Évariste de Parny (1753-1814)
Recueil : Poésies érotiques (1778)

La Frayeur



Te souvient-il, ma charmante maîtresse,
De cette nuit où mon heureuse adresse
Trompa l’Argus qui garde tes appas ?
Furtivement j’arrivai dans tes bras :
Tu résistais ; mais ta bouche vermeille
À mes baisers se dérobait en vain ;
Chaque refus amenait un larcin.
Un bruit subit effraya ton oreille,
Et d’un flambeau tu vis l’éclat lointain.
Des voluptés tu passas à la crainte ;
L’étonnement vint resserrer soudain
Ton faible cœur palpitant sous ma main ;
Tu murmurais ; je riais de ta plainte ;
Je savais trop que le dieu des amants
Sur nos plaisirs veillait dans ces moments.
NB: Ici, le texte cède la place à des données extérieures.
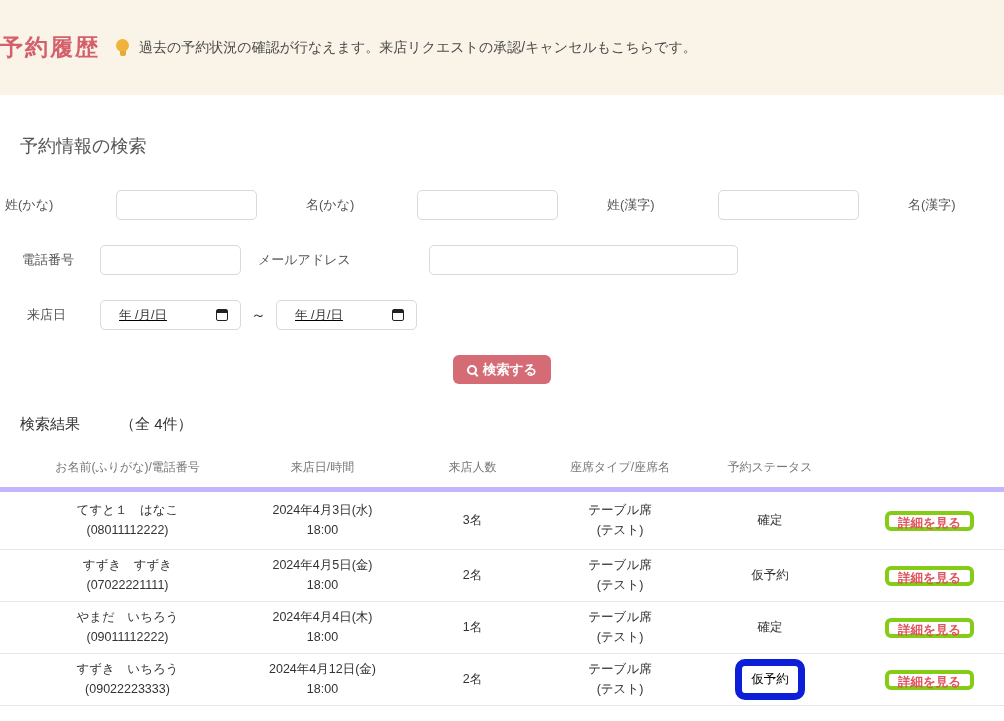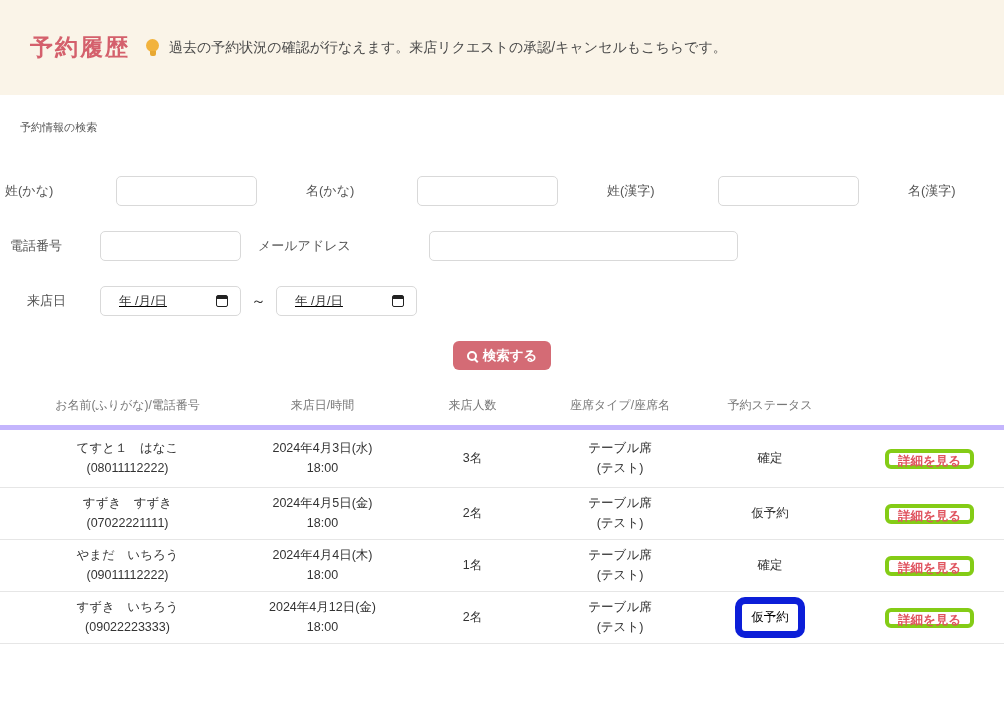--- a/index.html
+++ b/index.html
@@ -7,7 +7,7 @@
     font-family: "Liberation Sans", sans-serif; overflow: hidden; }
 
   
-  .banner { height: 95px; background: #faf4e8; display: flex; align-items: center; padding-left: 30px; }
+  .banner { height: 95px; background: #faf4e8; display: flex; align-items: center; }
   .banner h1 { font-size: 23px; font-weight: bold; color: #d4606c; letter-spacing: 2px; }
   .bulb-icon { display: inline-block; width: 13px; height: 13px; background: #f2b33d;
     border-radius: 50%; position: relative; margin: 0 10px 0 16px; top: -2px; }

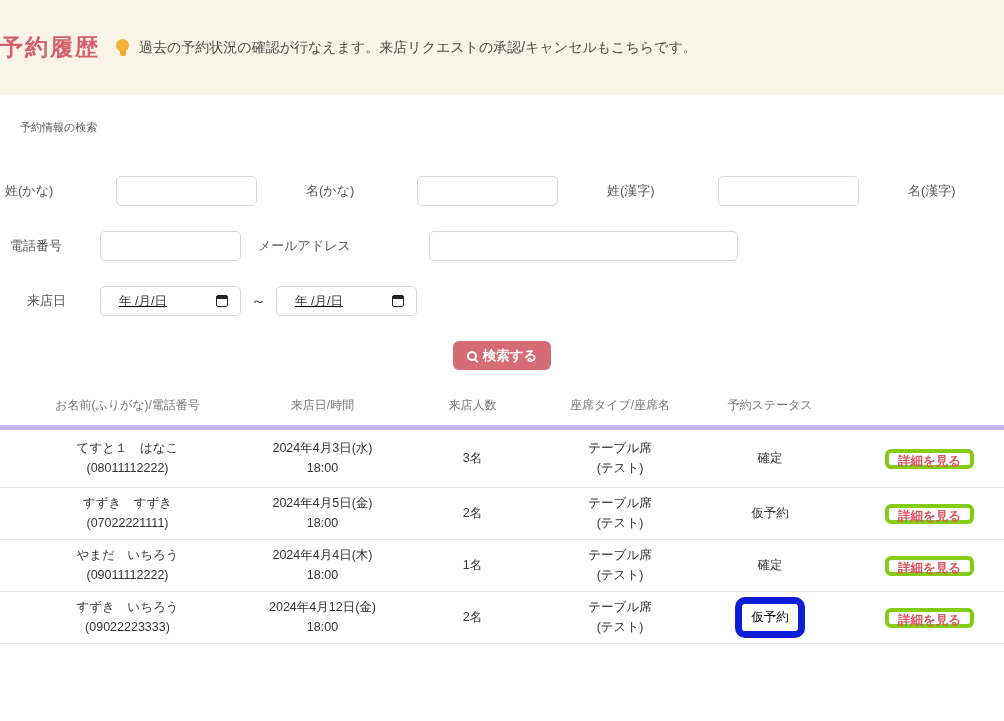--- a/index.html
+++ b/index.html
@@ -16,7 +16,7 @@
   .banner p { font-size: 14px; color: #4a4a4a; }
 
   
-  .search-section-label { margin: 25px 0 0 20px; font-size: 11px; color: #555; height: 16px; }
+  .search-section-label { margin: 39px 0 0 20px; font-size: 18px; color: #555; height: 16px; }
   .form-row { display: flex; align-items: center; margin-top: 25px; height: 30px; }
   .form-row.first { margin-top: 40px; gap: 16px; }
   .f-label { width: 100px; padding-left: 5px; font-size: 13px; color: #555; flex: 0 0 auto; }

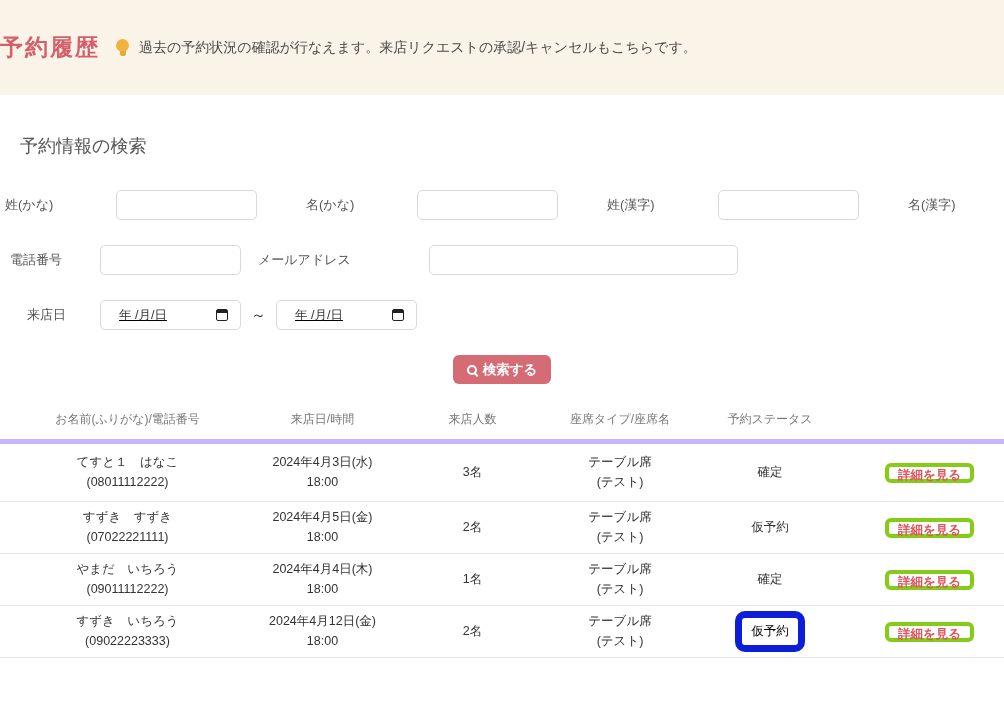--- a/index.html
+++ b/index.html
@@ -20,7 +20,7 @@
   .form-row { display: flex; align-items: center; margin-top: 25px; height: 30px; }
   .form-row.first { margin-top: 40px; gap: 16px; }
   .f-label { width: 100px; padding-left: 5px; font-size: 13px; color: #555; flex: 0 0 auto; }
-  .f-label.pl10 { padding-left: 10px; }
+  .f-label.pl10 { padding-left: 22px; }
   .f-label.pl27 { padding-left: 27px; }
   .f-label.wide { width: 176px; }
   input.txt { width: 141px; height: 30px; border: 1px solid #d9d9d9; border-radius: 5px;

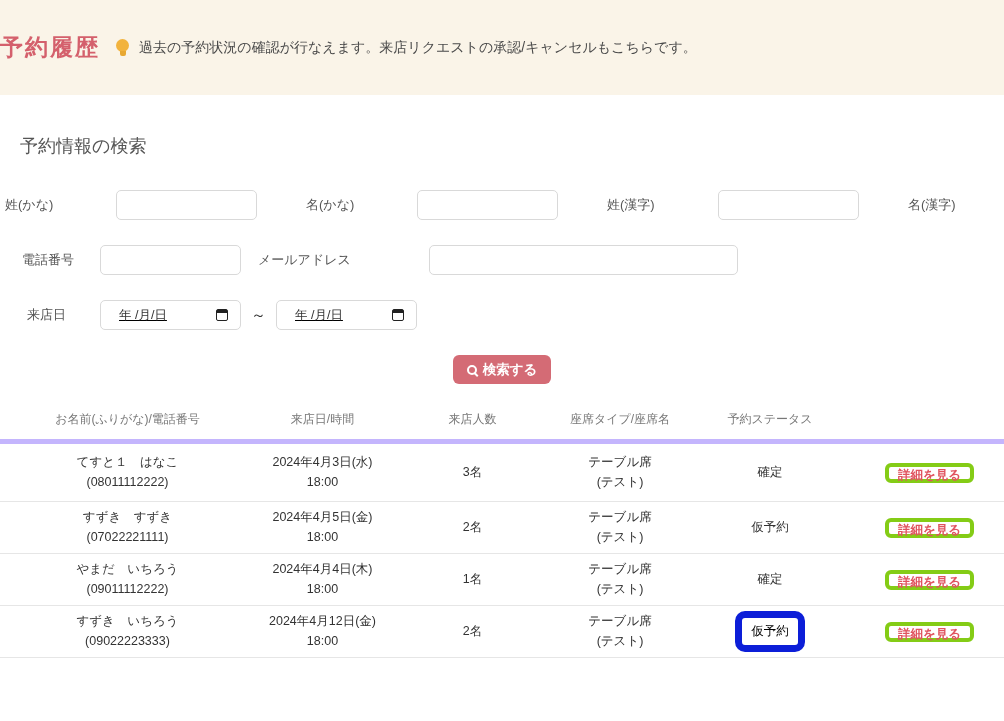--- a/index.html
+++ b/index.html
@@ -119,6 +119,10 @@
 </section>
 
 <section>
+  <div class="results-heading">
+    <span>検索結果</span>
+    <span class="count">（全 4件）</span>
+  </div>
 
   <div class="grid-row table-header">
     <span class="th">お名前(ふりがな)/電話番号</span>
Il vit tes pleurs ; Morphée, à sa prière,
Du vieil Argus que réveillaient nos jeux
Ferma bientôt et l’oreille et les yeux,
Et de son aile enveloppa ta mère.
L’Aurore vint, plus tôt qu’à l’ordinaire,
De nos baisers interrompre le cours ;
Elle chassa les timides Amours :
Mais ton souris, peut-être involontaire,
Leur accorda le rendez-vous du soir.
Ah ! si les dieux me laissaient le pouvoir
De dispenser la nuit et la lumière,
Du jour naissant la jeune avant-courrière
Viendrait bien tard annoncer le Soleil ;
Et celui-ci dans sa course légère
Ne ferait voir au haut de l’hémisphère
Qu’une heure ou deux son visage vermeil.
L’ombre des nuits durerait davantage,
Et les amours auraient plus de loisir.
De mes instants l’agréable partage
Serait toujours au profit du plaisir.
Dans un accord réglé par la sagesse,
À mes amis j’en donnerais un quart ;
Le doux sommeil aurait semblable part,
Et la moitié serait pour ma maîtresse.